Object browsing using the Internet Imaging Protocol

Kirk Martinez1, Steve Perry2 and John Cupitt3
1 Electronics and Computer Science Department, University of Southampton, UK
2 ANT Ltd, Cambridge, UK.
3 Scientific Department, The National Gallery, London, UK.

Abstract

This paper builds on the results from the Viseum project where we built an image server/client system to allow browsing of very large images. In the follow-on European ACOHIR project we built systems capable of acquiring colour calibrated high resolution views of objects from many positions. A Java viewer allows the user to closely examine objects in a similar way to Quicktime VR but with much higher resolution. The Internet Imaging Protocol is used to allow the viewer to request 64x64 pel tiles on demand to allow fast browsing of the objects in a Web browser. The original image data occupy typically around 200 Mbytes yet we can provide almost instantaneous views with zooming and acceptable performance across the Internet or a modem.
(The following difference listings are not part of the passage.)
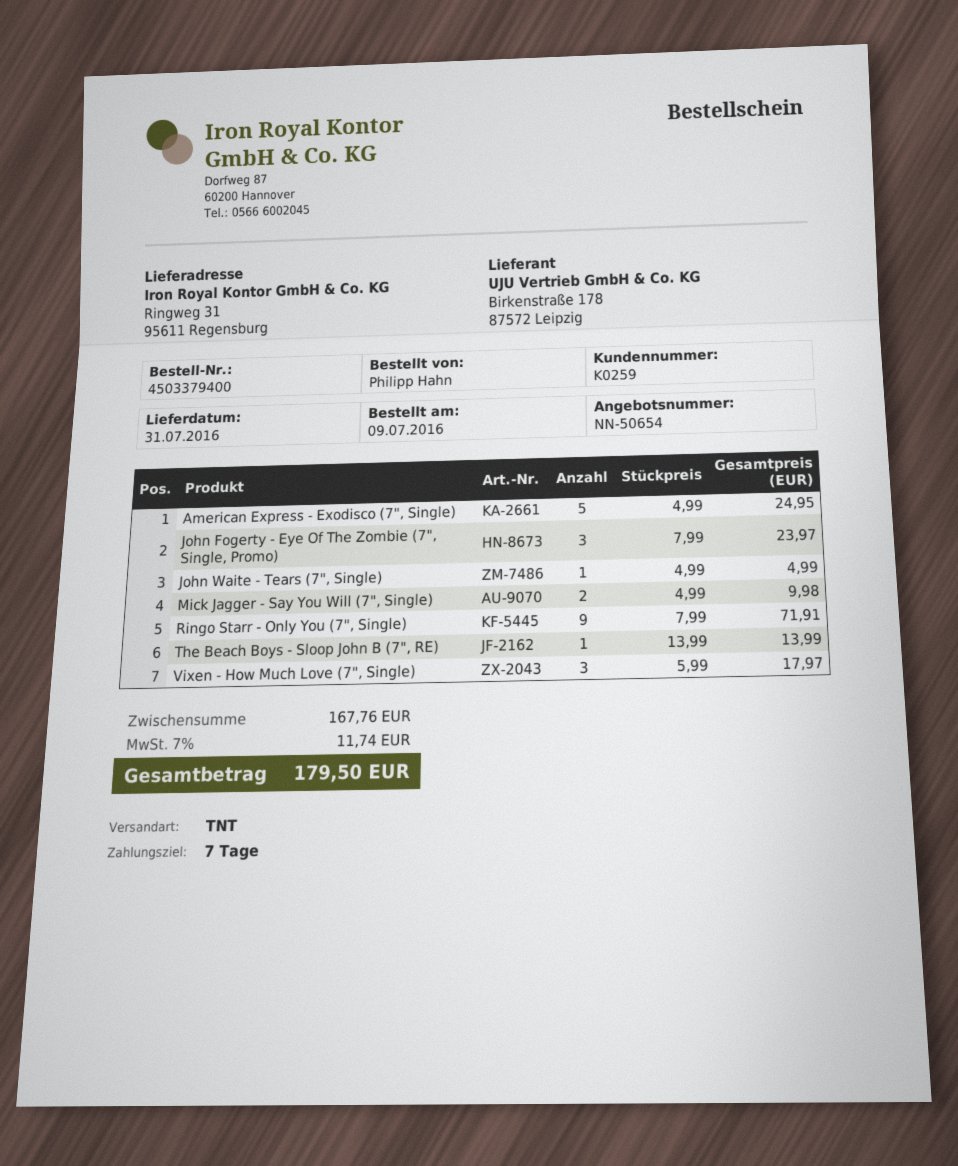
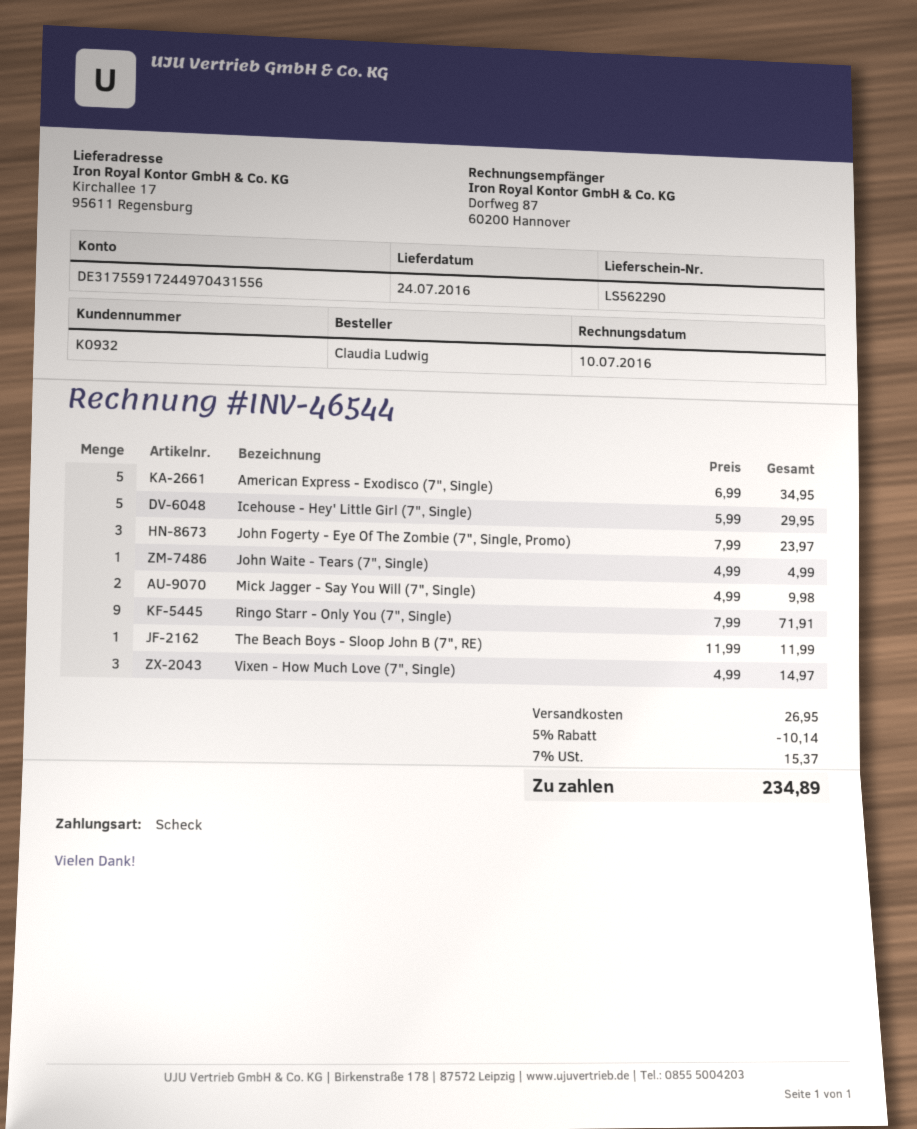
delivery date: 2016-07-31 -> 2016-07-24
customer number: K0259 -> K0932
ordered by: Philipp Hahn -> Claudia Ludwig
ship to: Ringweg 31, 95611 Regensburg -> Kirchallee 17, 95611 Regensburg
American Express - Exodisco (7", Single): 5 x 4.99 = 24.95 -> 5 x 6.99 = 34.95
The Beach Boys - Sloop John B (7", RE): 1 x 13.99 = 13.99 -> 1 x 11.99 = 11.99
Vixen - How Much Love (7", Single): 3 x 5.99 = 17.97 -> 3 x 4.99 = 14.97
Icehouse - Hey' Little Girl (7", Single): none -> 5 x 5.99 = 29.95
discount: none -> 5% = 10.14
shipping: none -> 26.95
tax: 7% = 11.74 -> 7% = 15.37
total: 179.50 -> 234.89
The approach taken in the Java viewer is modular and easily customised using JavaScript. Caching at both the server and client provide improved performance. This paper shows how the techniques developed for large images have been applied and modified to handle high resolution object views.

Keywords: object movies, Java, JavaScript, Internet Imaging Protocol


1. Introduction

Previous research into high resolution imaging [1, 2] has produced systems capable of creating very large colorimetric images of works of art. These could be as large as 1.6 GB each and were colour calibrated. This means that the images can be reproduced accurately and show fine detail. The problem of how to browse these large 2D images over the Web was tackled in the Euro-Canadian project Viseum [3, 4]. This designed a client-server system for displaying the images and investigated the effects of long distance ATM networking. Since then the European project ACOHIR has worked on imaging 3D objects and placing high quality views on the Web. This included making systems with high quality digital cameras and controllable turntables to capture the object views. These are colour calibrated to CIE Lab but stored compressed as sRGB values. The multiresolution tiled JPEG in TIFF format from Viseum is still used and the client/server system has been enhanced to cope with the object data.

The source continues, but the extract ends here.